Records drawn from a dataset:
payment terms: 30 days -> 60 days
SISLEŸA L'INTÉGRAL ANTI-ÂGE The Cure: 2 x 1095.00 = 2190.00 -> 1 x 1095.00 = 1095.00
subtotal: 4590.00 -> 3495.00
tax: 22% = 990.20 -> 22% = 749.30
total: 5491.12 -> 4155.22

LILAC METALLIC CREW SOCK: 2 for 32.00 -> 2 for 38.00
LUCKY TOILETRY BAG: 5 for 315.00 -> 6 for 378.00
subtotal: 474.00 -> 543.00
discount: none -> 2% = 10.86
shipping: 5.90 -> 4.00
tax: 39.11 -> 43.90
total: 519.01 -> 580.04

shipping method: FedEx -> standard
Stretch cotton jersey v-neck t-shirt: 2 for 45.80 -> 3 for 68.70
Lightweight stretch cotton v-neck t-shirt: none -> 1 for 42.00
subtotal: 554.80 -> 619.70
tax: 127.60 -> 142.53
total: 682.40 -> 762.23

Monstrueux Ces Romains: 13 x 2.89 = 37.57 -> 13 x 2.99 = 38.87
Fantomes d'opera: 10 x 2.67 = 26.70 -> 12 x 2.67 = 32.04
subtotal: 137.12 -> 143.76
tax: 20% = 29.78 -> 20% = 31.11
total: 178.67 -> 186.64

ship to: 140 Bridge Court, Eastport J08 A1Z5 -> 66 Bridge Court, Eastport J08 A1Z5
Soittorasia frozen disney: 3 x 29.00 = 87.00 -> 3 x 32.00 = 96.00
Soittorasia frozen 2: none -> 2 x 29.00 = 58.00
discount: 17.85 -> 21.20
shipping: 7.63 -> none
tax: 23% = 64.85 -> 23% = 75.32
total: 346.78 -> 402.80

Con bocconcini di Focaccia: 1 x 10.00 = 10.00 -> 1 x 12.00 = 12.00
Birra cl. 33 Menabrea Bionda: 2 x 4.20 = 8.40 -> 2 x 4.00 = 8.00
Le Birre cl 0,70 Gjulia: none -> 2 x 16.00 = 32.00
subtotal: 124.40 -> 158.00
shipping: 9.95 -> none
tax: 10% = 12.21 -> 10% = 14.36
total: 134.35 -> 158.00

**Exercise requirements**
Word for word, write out each of the records above.

**Task solution**
payment terms: 30 days -> 60 days
SISLEŸA L'INTÉGRAL ANTI-ÂGE The Cure: 2 x 1095.00 = 2190.00 -> 1 x 1095.00 = 1095.00
subtotal: 4590.00 -> 3495.00
tax: 22% = 990.20 -> 22% = 749.30
total: 5491.12 -> 4155.22

LILAC METALLIC CREW SOCK: 2 for 32.00 -> 2 for 38.00
LUCKY TOILETRY BAG: 5 for 315.00 -> 6 for 378.00
subtotal: 474.00 -> 543.00
discount: none -> 2% = 10.86
shipping: 5.90 -> 4.00
tax: 39.11 -> 43.90
total: 519.01 -> 580.04

shipping method: FedEx -> standard
Stretch cotton jersey v-neck t-shirt: 2 for 45.80 -> 3 for 68.70
Lightweight stretch cotton v-neck t-shirt: none -> 1 for 42.00
subtotal: 554.80 -> 619.70
tax: 127.60 -> 142.53
total: 682.40 -> 762.23

Monstrueux Ces Romains: 13 x 2.89 = 37.57 -> 13 x 2.99 = 38.87
Fantomes d'opera: 10 x 2.67 = 26.70 -> 12 x 2.67 = 32.04
subtotal: 137.12 -> 143.76
tax: 20% = 29.78 -> 20% = 31.11
total: 178.67 -> 186.64

ship to: 140 Bridge Court, Eastport J08 A1Z5 -> 66 Bridge Court, Eastport J08 A1Z5
Soittorasia frozen disney: 3 x 29.00 = 87.00 -> 3 x 32.00 = 96.00
Soittorasia frozen 2: none -> 2 x 29.00 = 58.00
discount: 17.85 -> 21.20
shipping: 7.63 -> none
tax: 23% = 64.85 -> 23% = 75.32
total: 346.78 -> 402.80

Con bocconcini di Focaccia: 1 x 10.00 = 10.00 -> 1 x 12.00 = 12.00
Birra cl. 33 Menabrea Bionda: 2 x 4.20 = 8.40 -> 2 x 4.00 = 8.00
Le Birre cl 0,70 Gjulia: none -> 2 x 16.00 = 32.00
subtotal: 124.40 -> 158.00
shipping: 9.95 -> none
tax: 10% = 12.21 -> 10% = 14.36
total: 134.35 -> 158.00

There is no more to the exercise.